Dressed in her trademark yellow rain coat and woollen hat and trailed by a pack of bodyguards, Greta met with a group of young climate activists just outside the parliamentary building.

Named 2019 Person of the Year by Time magazine, Greta said she hoped the distinction would help put her cause in the spotlight.

"I really hope that it raises awareness and motivates others to get involved in the campaign," she told Swedish news agency TT.

Just over a year ago, at the start of the school year, the then-ninth grade student left her books at home and began sitting outside the Swedish parliament to raise awareness about the climate emergency.

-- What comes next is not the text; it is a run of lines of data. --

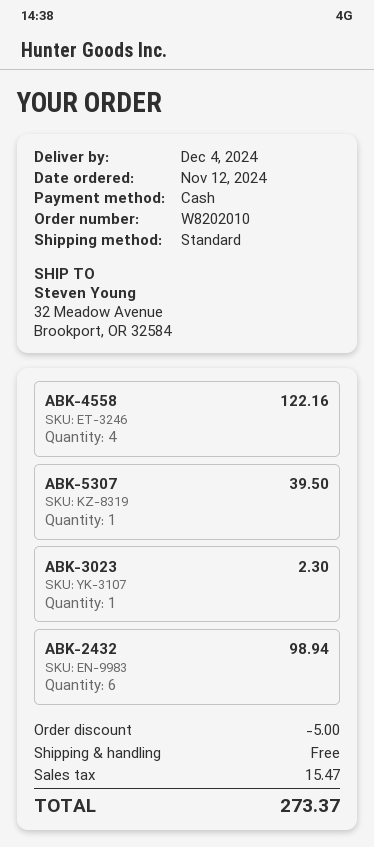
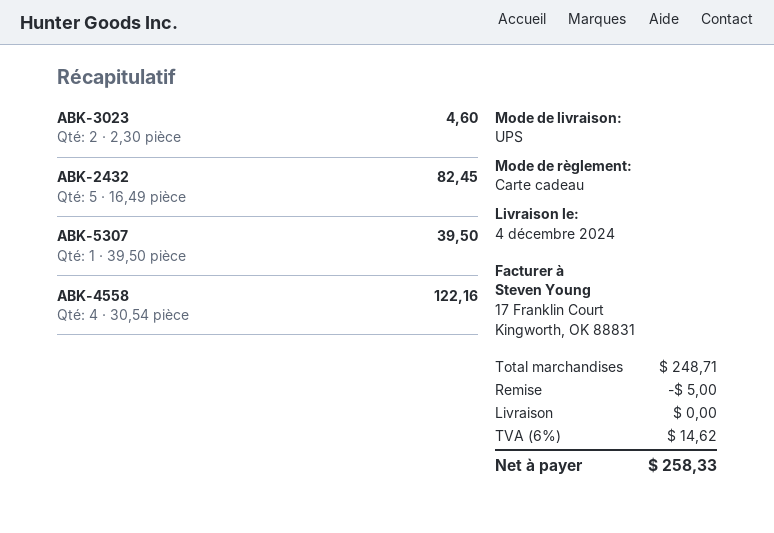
payment method: cash -> gift card
shipping method: standard -> UPS
ABK-3023: 1 for 2.30 -> 2 for 4.60
ABK-2432: 6 for 98.94 -> 5 for 82.45
tax: 15.47 -> 14.62
total: 273.37 -> 258.33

Her "school strike" made the rounds of social media before gaining momentum in the international press — and the "Fridays for Future" movement was born.

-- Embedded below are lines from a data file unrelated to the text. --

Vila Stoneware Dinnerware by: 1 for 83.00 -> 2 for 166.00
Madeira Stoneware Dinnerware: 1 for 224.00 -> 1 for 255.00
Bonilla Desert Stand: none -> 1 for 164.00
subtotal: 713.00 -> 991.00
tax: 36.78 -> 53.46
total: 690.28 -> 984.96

The Greta phenomenon went viral. Her Twitter and Instagram accounts now have more than six million followers.

As the unofficial spokesperson for her generation, Greta wants to sound the alarm about global warming among the world's politicians, as witnessed in her rousing "how dare you" speech at the UN climate summit.

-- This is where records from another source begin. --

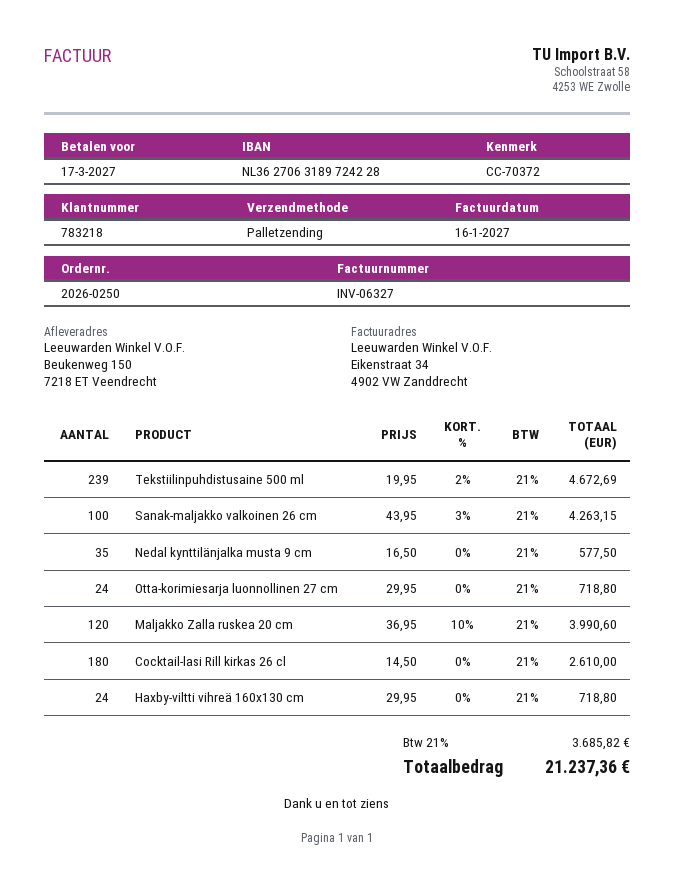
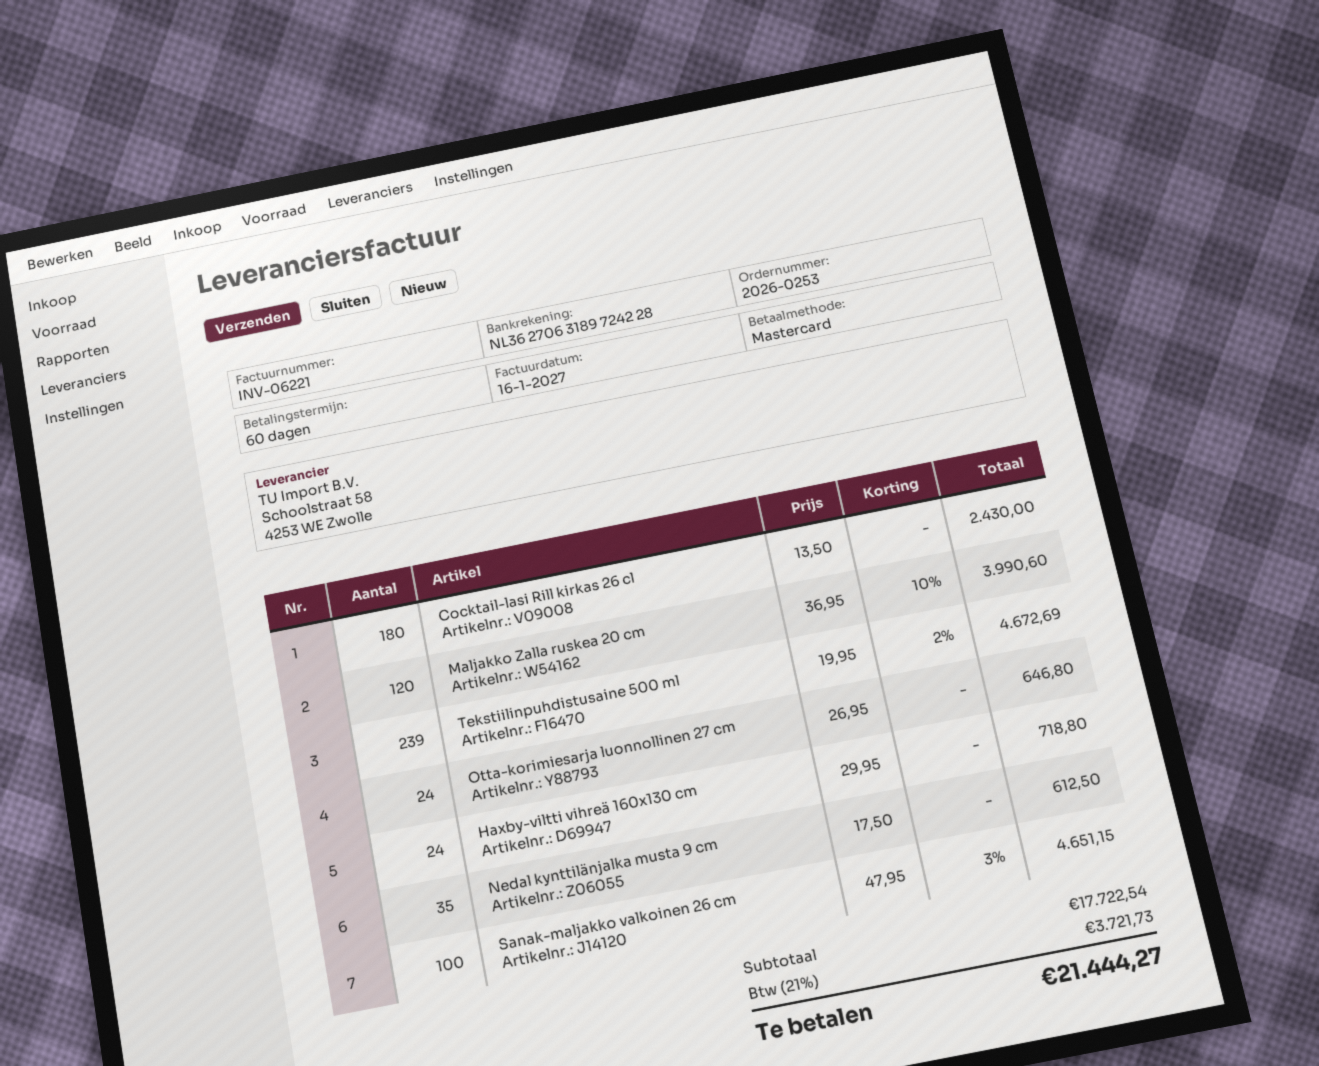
order number: 2026-0250 -> 2026-0253
invoice number: INV-06327 -> INV-06221
Sanak-maljakko valkoinen 26 cm: 100 x 43.95 - 3% = 4263.15 -> 100 x 47.95 - 3% = 4651.15
Nedal kynttilänjalka musta 9 cm: 35 x 16.50 = 577.50 -> 35 x 17.50 = 612.50
Otta-korimiesarja luonnollinen 27 cm: 24 x 29.95 = 718.80 -> 24 x 26.95 = 646.80
Cocktail-lasi Rill kirkas 26 cl: 180 x 14.50 = 2610.00 -> 180 x 13.50 = 2430.00
tax: 21% = 3685.82 -> 21% = 3721.73
total: 21237.36 -> 21444.27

Her struggle has inspired more than just fellow teenagers to take up the cause and at the Stockholm rally banners for "pensioners for the climate" could be seen.

Hjalmar Nowak, a 55-year-old psychiatrist carrying a sign with the words "Doctor strike for the climate", said Greta's achievements had been inspiring, even if the young climate activist herself was disappointed.

Swedish environmental activist Greta Thunberg attends a climate march, in Turin, Italy on December 13. Photo / AP
Swedish environmental activist Greta Thunberg attends a climate march, in Turin, Italy on December 13. Photo / AP

"Well, Greta says they have achieved nothing since the emissions are still rising. That's true, of course, but they have achieved a lot by raising awareness," he told AFP.

Nevertheless, the last round of climate negotiations at the COP25 in Madrid earlier in December did not yield the results many had hoped for, with UN secretary-general Antonio Guterres dubbing it a "lost opportunity".

Greta has not said what her plans are for the next few months. But her many Swedish fans and supporters seemed happy to have her back on her home turf.